Oh, patient reader, you may have noticed I have become somewhat preoccupied with the topic of babies and their sleeping habits.
Be assured I am blessed to have in my possession a baby that is yet to develop sleep problems, or well, the appearance of them. He falls asleep in his own bed by himself and can take longer naps if he needs them usually, although he does catnap a fair bit. He also sleeps quite well at night, enough to leave me fairly lucid during the day. However as a second time parent whose daughter was sleeping through the night at the age her son is still demanding night feeds, I'm curious as to why and how this sleep thingamajig works. I'm also just interested in learning about stuff and need a new hobby horse.
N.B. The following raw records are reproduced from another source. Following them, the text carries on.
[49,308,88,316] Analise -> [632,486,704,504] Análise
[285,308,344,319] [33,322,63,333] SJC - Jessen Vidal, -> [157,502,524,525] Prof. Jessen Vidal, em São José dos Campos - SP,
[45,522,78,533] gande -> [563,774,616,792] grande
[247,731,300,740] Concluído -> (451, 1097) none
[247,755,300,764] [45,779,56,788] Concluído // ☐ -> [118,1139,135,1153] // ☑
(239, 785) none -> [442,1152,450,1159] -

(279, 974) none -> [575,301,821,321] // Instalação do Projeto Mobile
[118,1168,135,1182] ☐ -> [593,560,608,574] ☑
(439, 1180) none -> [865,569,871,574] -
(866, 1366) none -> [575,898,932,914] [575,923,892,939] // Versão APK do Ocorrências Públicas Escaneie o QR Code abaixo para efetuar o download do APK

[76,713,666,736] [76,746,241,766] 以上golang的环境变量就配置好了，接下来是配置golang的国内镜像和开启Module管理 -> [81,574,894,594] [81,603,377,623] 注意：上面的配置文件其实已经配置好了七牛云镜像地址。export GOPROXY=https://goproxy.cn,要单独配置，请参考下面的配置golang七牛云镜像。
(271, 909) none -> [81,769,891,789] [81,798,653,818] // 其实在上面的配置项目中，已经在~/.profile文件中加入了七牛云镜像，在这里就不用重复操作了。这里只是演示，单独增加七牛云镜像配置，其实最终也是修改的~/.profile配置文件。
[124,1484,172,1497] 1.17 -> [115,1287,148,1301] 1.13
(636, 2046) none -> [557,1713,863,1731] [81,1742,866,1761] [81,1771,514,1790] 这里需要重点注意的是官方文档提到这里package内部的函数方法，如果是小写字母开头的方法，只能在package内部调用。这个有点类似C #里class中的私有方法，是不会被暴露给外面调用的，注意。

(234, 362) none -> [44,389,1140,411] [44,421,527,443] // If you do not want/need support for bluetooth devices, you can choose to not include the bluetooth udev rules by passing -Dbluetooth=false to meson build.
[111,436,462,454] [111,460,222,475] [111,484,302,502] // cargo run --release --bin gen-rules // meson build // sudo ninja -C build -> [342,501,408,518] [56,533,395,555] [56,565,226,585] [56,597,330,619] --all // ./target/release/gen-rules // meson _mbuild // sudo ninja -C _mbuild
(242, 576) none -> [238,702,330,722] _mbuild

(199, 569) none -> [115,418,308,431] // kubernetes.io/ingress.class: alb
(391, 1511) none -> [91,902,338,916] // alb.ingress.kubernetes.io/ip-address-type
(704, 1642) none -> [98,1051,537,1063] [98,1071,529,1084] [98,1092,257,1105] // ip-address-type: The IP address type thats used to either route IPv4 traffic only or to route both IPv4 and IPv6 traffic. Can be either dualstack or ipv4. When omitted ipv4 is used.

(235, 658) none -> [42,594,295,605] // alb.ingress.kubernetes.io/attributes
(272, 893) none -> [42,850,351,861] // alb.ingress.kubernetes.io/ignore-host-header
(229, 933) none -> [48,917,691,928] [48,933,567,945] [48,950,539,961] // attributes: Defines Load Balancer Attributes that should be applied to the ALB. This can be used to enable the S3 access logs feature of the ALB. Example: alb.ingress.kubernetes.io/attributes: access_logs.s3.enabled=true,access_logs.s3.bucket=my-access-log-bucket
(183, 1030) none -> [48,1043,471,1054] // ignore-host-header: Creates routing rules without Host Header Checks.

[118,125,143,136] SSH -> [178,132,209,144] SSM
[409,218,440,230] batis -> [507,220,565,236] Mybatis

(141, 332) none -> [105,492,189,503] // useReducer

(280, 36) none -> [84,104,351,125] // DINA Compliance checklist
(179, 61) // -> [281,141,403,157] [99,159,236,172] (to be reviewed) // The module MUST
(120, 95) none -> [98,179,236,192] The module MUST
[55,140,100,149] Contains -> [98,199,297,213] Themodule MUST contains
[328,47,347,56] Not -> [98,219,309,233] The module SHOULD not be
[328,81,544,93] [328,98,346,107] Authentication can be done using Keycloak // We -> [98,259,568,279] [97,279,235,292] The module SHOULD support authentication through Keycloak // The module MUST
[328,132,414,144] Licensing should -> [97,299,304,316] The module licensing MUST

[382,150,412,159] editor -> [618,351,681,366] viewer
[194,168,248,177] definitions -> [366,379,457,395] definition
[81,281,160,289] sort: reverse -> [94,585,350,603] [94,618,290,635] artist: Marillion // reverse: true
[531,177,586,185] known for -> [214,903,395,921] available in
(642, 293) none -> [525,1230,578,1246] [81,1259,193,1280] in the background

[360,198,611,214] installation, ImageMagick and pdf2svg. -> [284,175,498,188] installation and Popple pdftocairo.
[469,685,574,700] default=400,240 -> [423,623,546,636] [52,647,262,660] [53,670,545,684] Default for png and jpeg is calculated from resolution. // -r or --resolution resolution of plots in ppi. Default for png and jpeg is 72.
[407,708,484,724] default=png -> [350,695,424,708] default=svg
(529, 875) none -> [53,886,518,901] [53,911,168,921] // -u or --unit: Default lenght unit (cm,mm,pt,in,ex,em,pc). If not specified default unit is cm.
I am reading across the parenting style spectrum to see what various 'experts' say and giving a general summary of them for my own interest, and hopefully yours, long suffering reader.
Summary of 'The Spectrum'
What do I mean by parenting style spectrum? I mean the spectrum between 'parent-directed feeding' (PDF) and their commonly associated settling methods and 'attachment' parenting style feeding and subsequent settling methods. I'm not really going into feeding routines or demand feeding, although these may effect sleeping and settling.
At one end of the spectrum may be the extreme of PDF settling methods where babies are left to cry for long periods ( perhaps as long as an hour) with varying degrees of attention, from listening/watching baby but not intervening, to entering the room at 2-20 minutes intervals to reassure without feeding or picking up the baby. Some methods have parents staying in the room but not picking up the baby, or making eye contact. Parent directed settling may arise out of ideological conviction or apparent necessity when other methods of getting a baby to sleep fail. Sometimes they are successful and the crying is of short duration, other times they are ongoing and upsetting for the family and then abandoned.
The other end of the spectrum may be the attachment style in which babies are rocked, cuddled, breastfed to sleep share a bed with their parents. Again many parent practises vary a lot and may involve feeding to sleep but baby sleeping in a separate room and bed, or feeding to sleep but sleeping in the same room or same bed. Or rocking to sleep or wearing baby in a front pack and then putting baby to bed. Or holding the baby or child until they are in deep sleep before putting them to bed. Attachment parenting can arise out of a deep philosophical conviction or just pure pragmatism - that it 'works'. Sometimes bed sharing in particular is enjoyed and other times tolerated.
Where do I fall, you may ask? Well, I'll get to that in due course and you may have already guessed. ;)
One thing I have found from my reading is that both 'camps' inevitably have their own kind of 'scaremongering' and mythology. For instance, parent directed models often assure parents that their child will never EVER leave their bed if they sleep with their baby, or that if they breastfeed their baby to sleep they will have to do it every time they wake in the night. In contrast, many attachment based approaches assure parents that allowing their baby to cry for 'x' amount of minutes will permanently damage their child emotionally. Maybe you yourself have stumbled into one camp because your fear of say 'never EVER sleeping again' was greater than your fear of what crying may do to your baby? Or Vice versa?
Or maybe, happy Socrates, you just fed your baby to sleep one day and voila! it worked and now they are 6 and happily go to bed without it? Or maybe you stood nervously outside your baby's door for a few minutes while they cried, or perhaps you just needed the loo and went guiltily while your baby was crying in their bed, you were gone but a minute, but voila! Your baby slept and now they are in kindy and are the sunniest of little people. Oh happy Socrates!
I, a former systems analyst cannot let things be, I hanker to understand night waking and sleep cycles, crying and cortisol, overstimulation and understimulation.
My first step into this murky subject is to read Dr Richard Ferber MD's 'Solve your child's sleep problems'.
However, now I have to go and feed the baby.